Information from EIS is most frequently represented by a Nyquist plot, but can also be shown using a Bode plot. In a Nyquist plot, the negative imaginary component of impedance (y-axis) is plotted against the real component of impedance (x-axis). Different regions of the Nyquist plot correspond to various chemical and physical processes occurring in the battery (see Figure 2 in CN0510).

ALICE does not provide a graphing configuration to display X vs R. The simplest thing to do is export the impedance sweep data by clicking on the File drop down menu on the Impedance Analyzer screen and clicking on Save Data. A file selector menu will pop up and you can edit the file name and hit Save to make the CSV data file.
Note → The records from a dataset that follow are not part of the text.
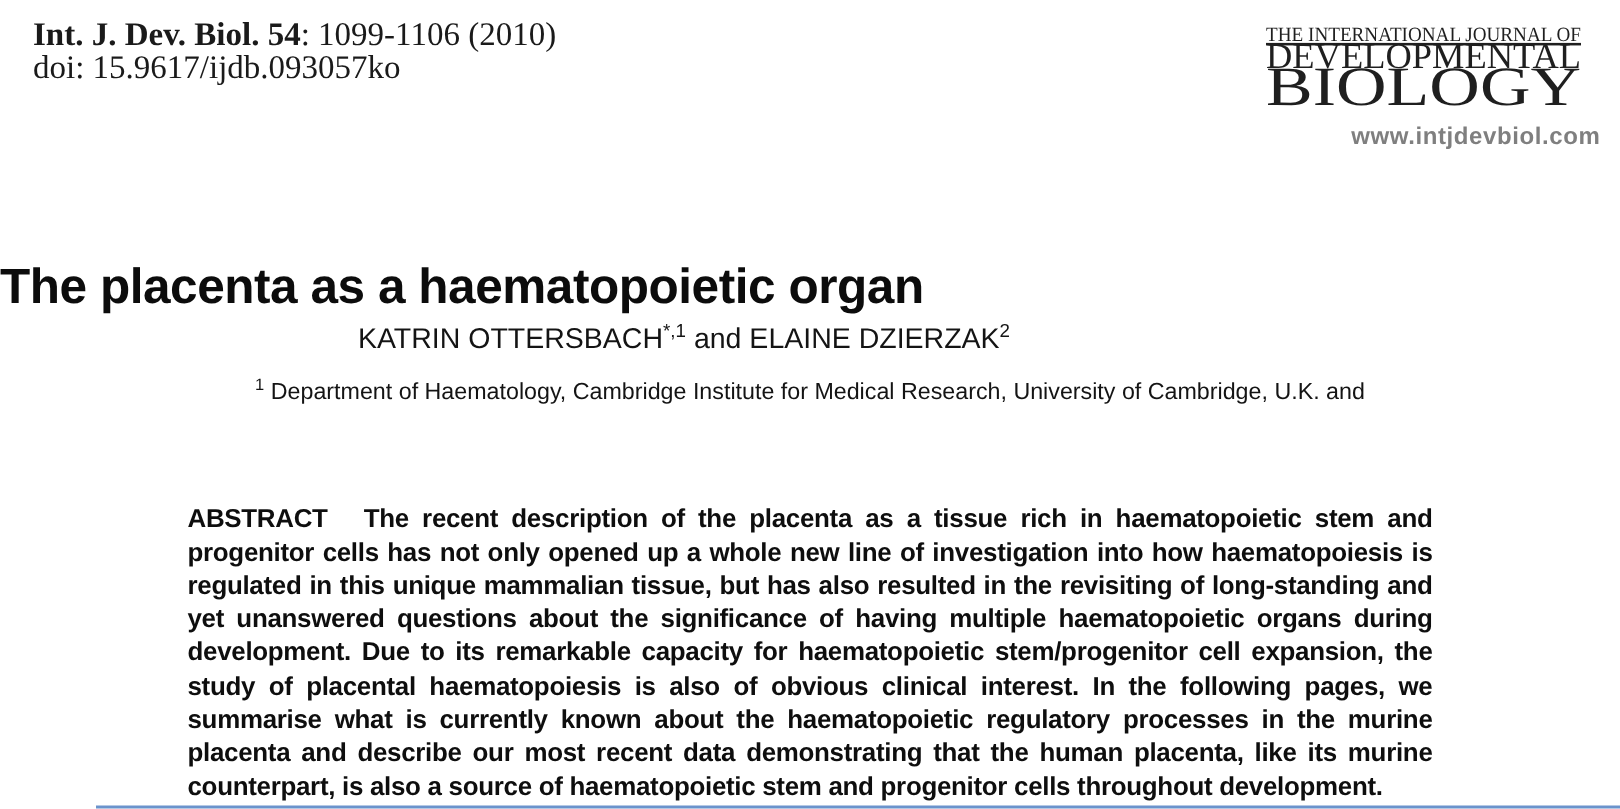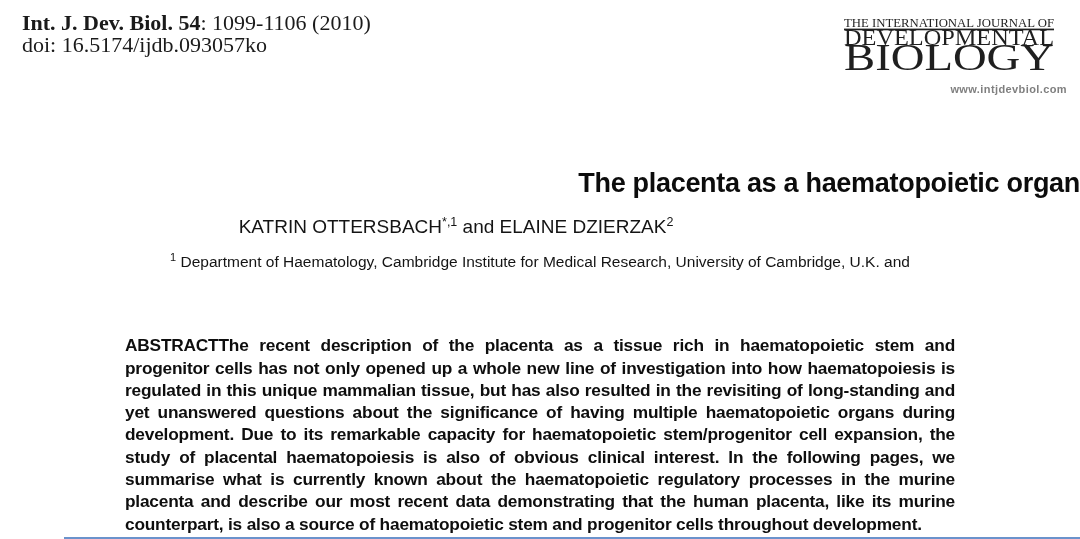"doi: 16.5174/ijdb.093057ko" div { text: 16.5174/ijdb.093057ko -> 15.9617/ijdb.093057ko }
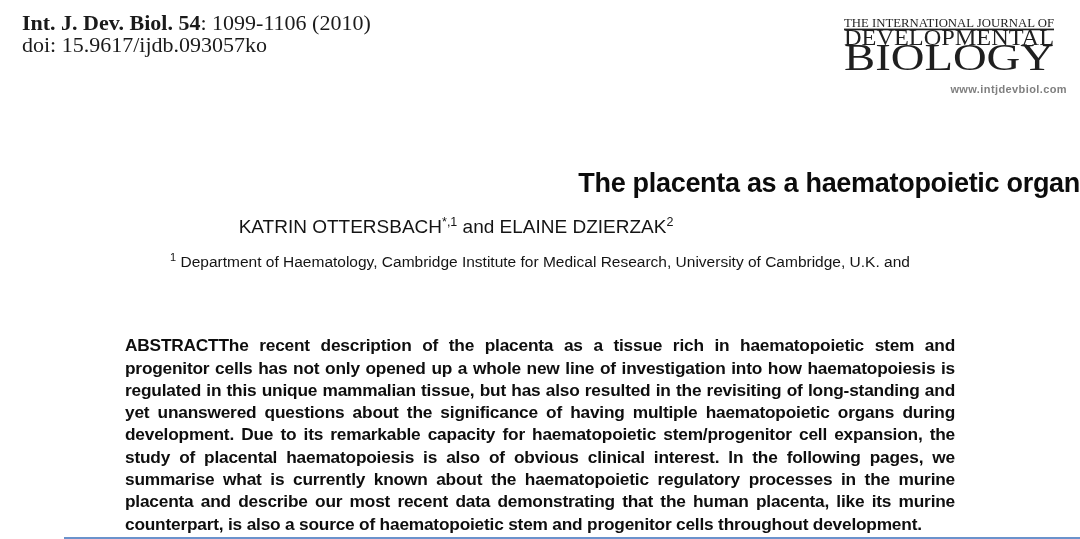"www.intjdevbiol.com" .logo-site { font-size: 11px -> 16px }
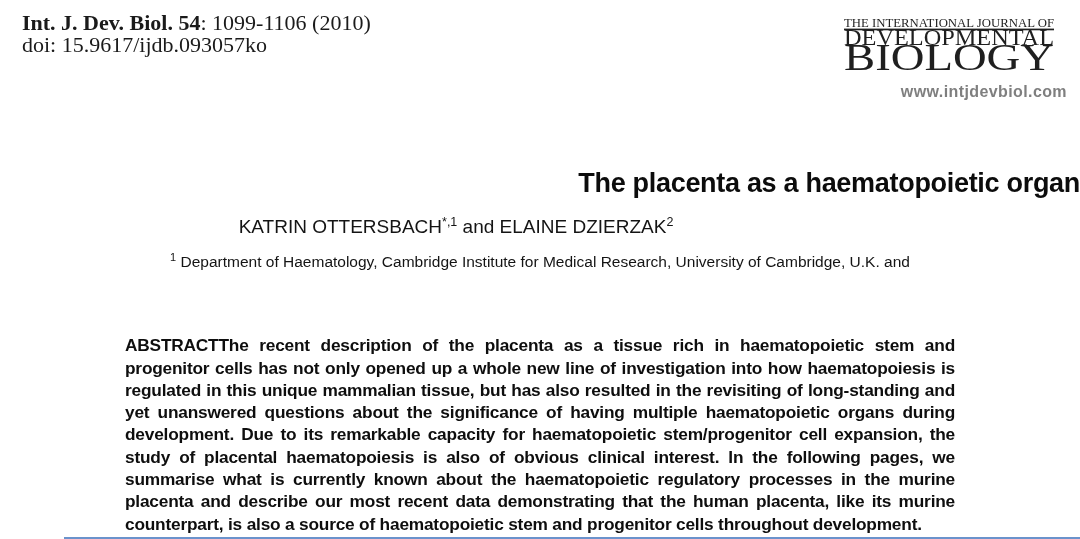"The placenta as a haematopoietic" .title { font-size: 27px -> 33px; text-align: right -> left }
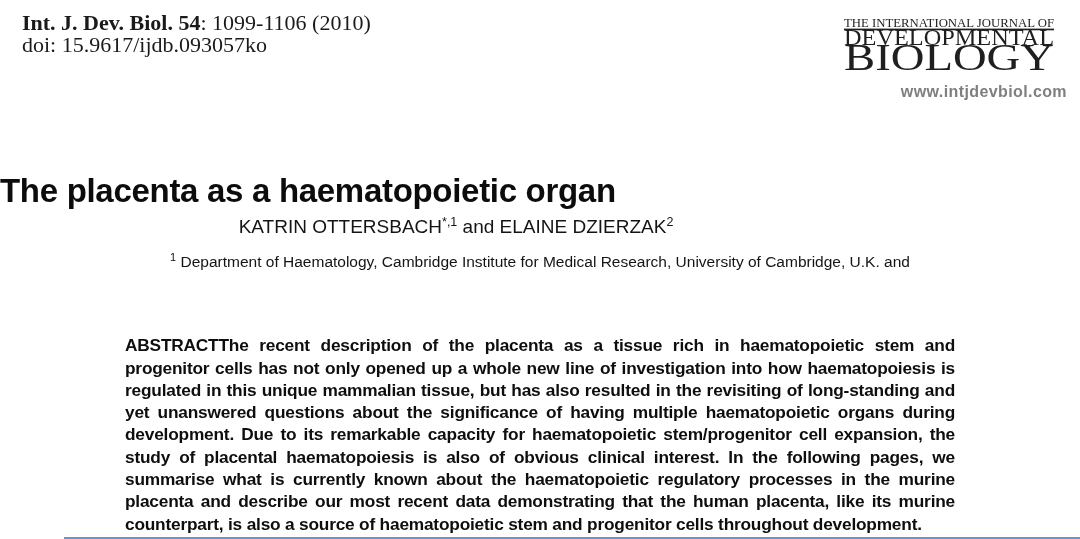"ABSTRACT" .abstract-label { margin-right: 0 -> 24px }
The CSV file consists of five columns of data, Frequency, Series R, Series X, Series Z, Series Angle. Open the file in Excel and select the Series R and Series X columns (B and C) and insert a Scatter plot of these two columns as shown in figure 7.

Figure 7, Excel scatter plot of Series X vs Series R.
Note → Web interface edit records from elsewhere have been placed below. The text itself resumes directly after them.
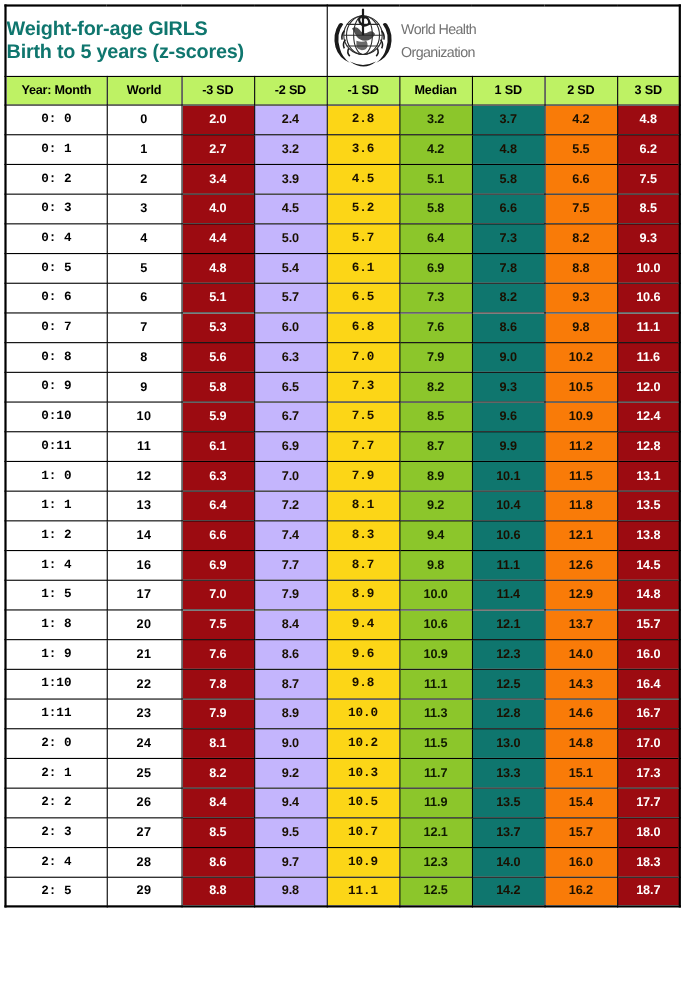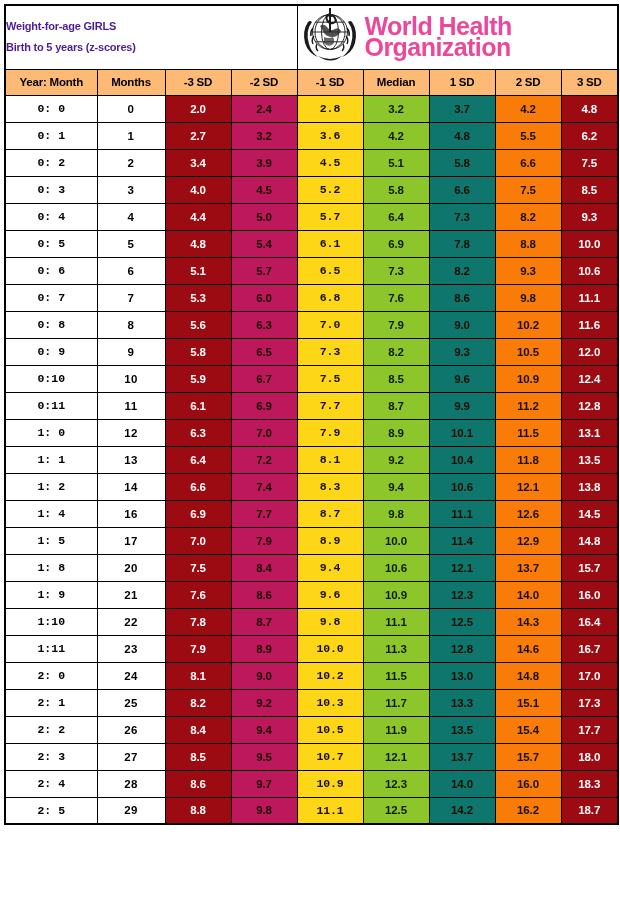"Weight-for-age GIRLS" .title-line { color: #4c1d95 -> #0f766e; font-size: 11px -> 18px }
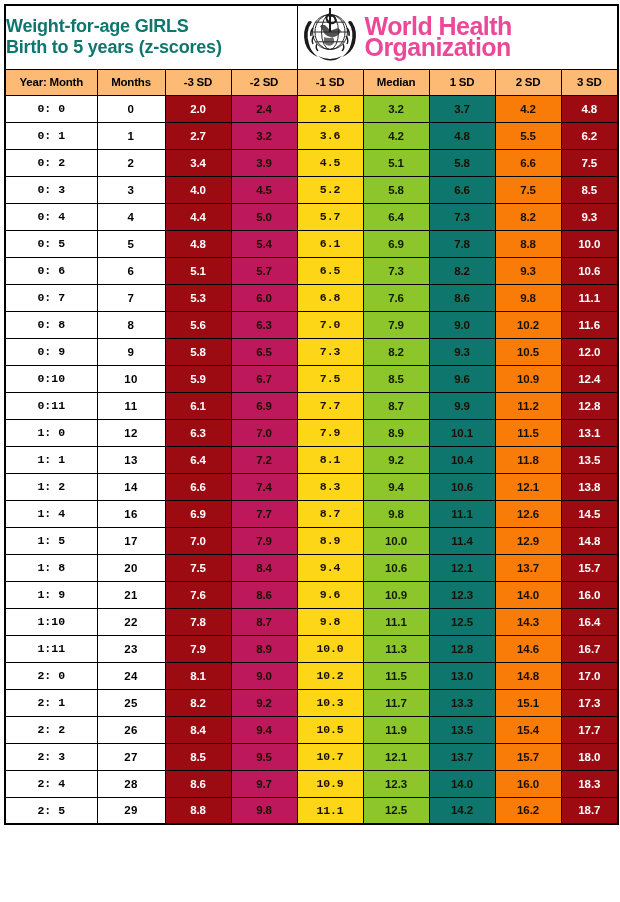"World Health" .who-words { color: #ec4899 -> #737373; font-size: 25px -> 13px; font-weight: bold -> normal }
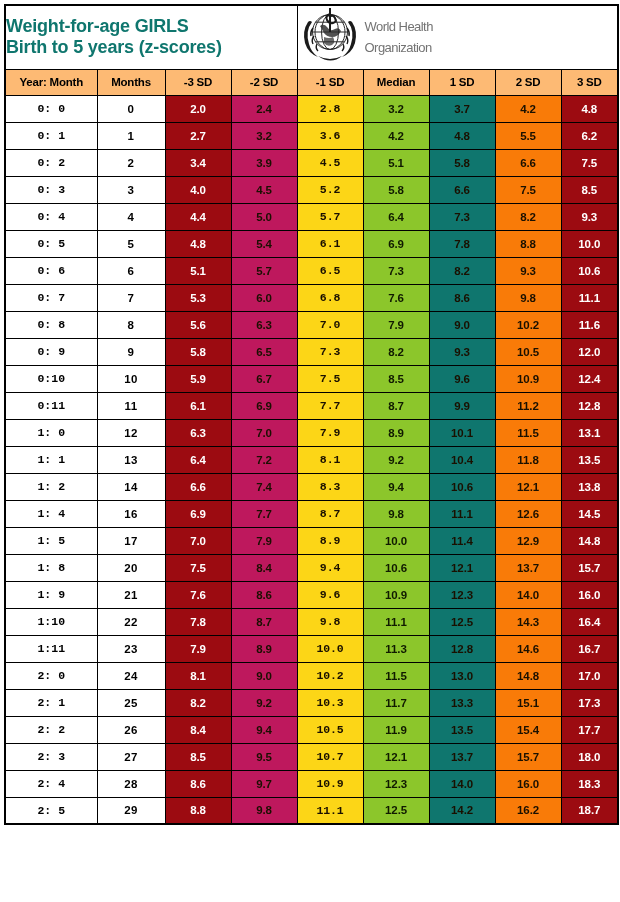"Year: Month" tr.headrow th { background: #fdba74 -> #bef264 }
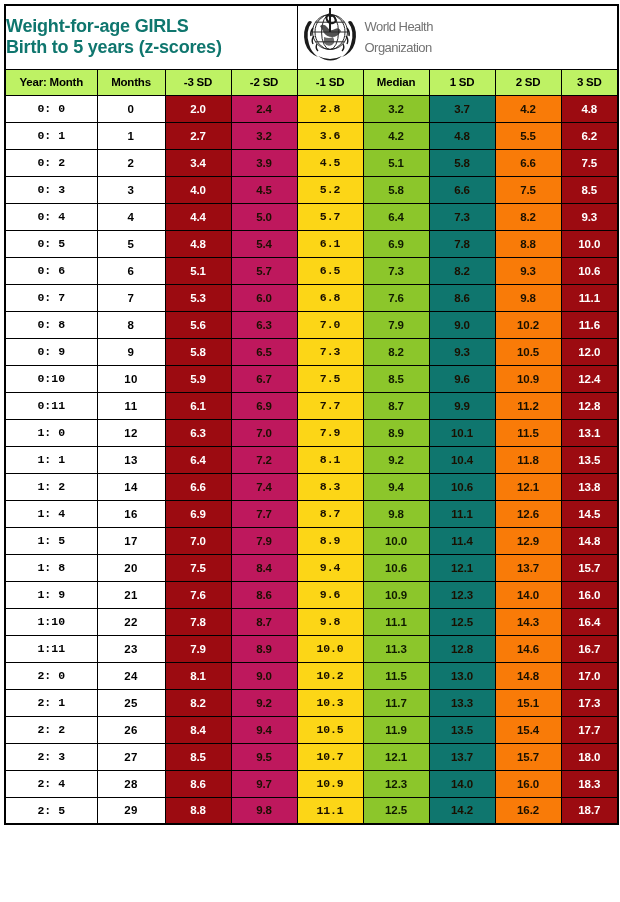"Months" th { text: Months -> World }
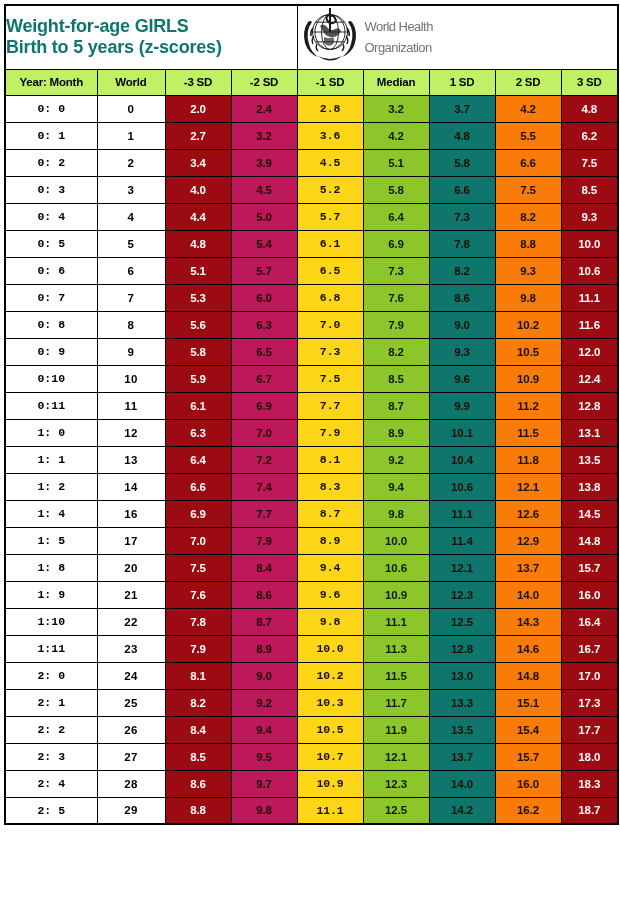"2.4" td.sd-m2 { background: #be185d -> #c4b5fd }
If we compare this graph to Figure 2 in CN0510 we see that we need to multiply the Series X column of values by -1. Make a new column in Excel multiplying the Series X column by -1, and make a new scatter plot of Series R and the negated Series X data.
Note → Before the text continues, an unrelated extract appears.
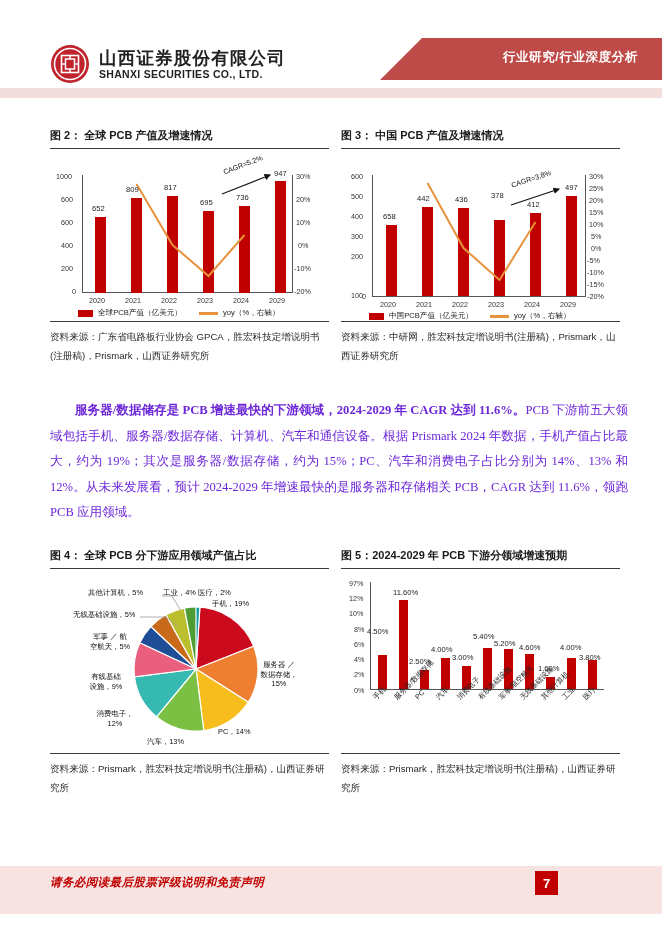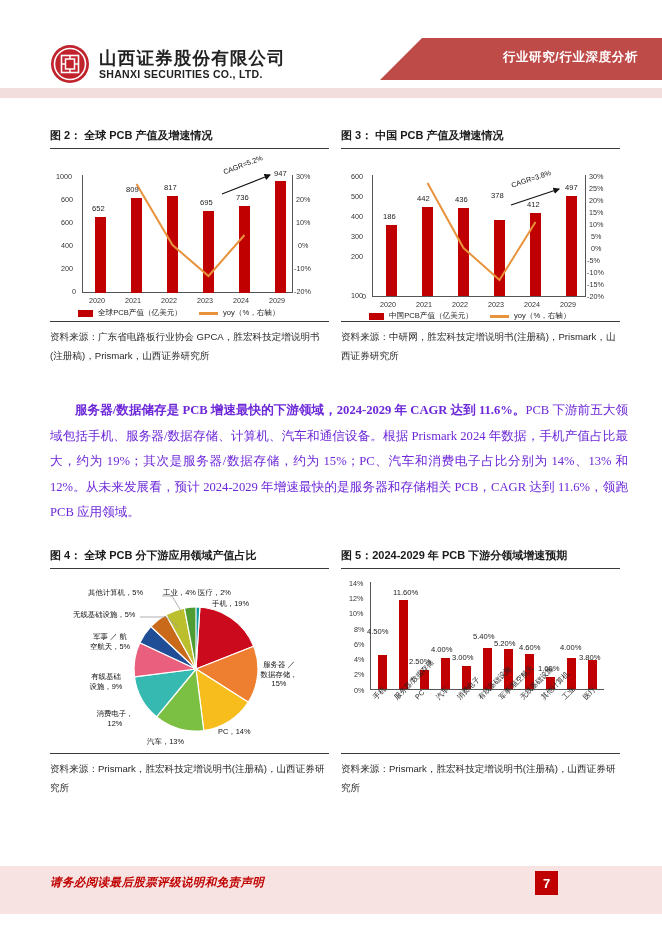"186" div.dlabel { text: 186 -> 658 }
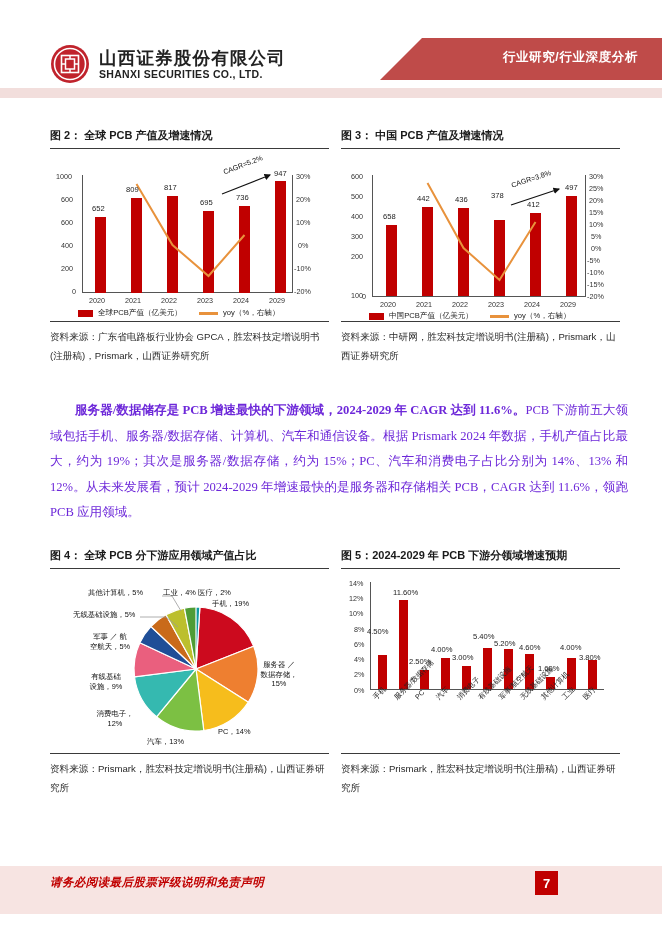"14%" div.tick-lbl { text: 14% -> 97% }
Figure 8, Excel scatter plot of Negative Series X vs Series R.

Now our data plot looks more like Figure 2 in CN0510 just not over as wide a frequency range.

A second graphing method is to use the pyplot general purpose graphing library that comes built in ALICE. We can write a simple python script to generate the negative Series X vs Series R plot as shown here.

SR = numpy.array(NSweepSeriesR) * 1000.0 # convert ohms to miliohms SX = numpy.array(NSweepSeriesX) * -1000.0 # convert ohms to negative miliohms plt.figure() plt.grid() plt.plot(SR, SX, 'g', label='Impedance') plt.title('Battery Impedance') plt.xlabel('Real mOhms') plt.ylabel('-Imaginary mOhms') plt.legend(loc='best') plt.tight_layout() plt.show(block=False)

Copy the script into a text file and run the script by clicking on Run Script under the File drop down menu on the Impedance Analyzer screen. You should get a graph something like figure 9.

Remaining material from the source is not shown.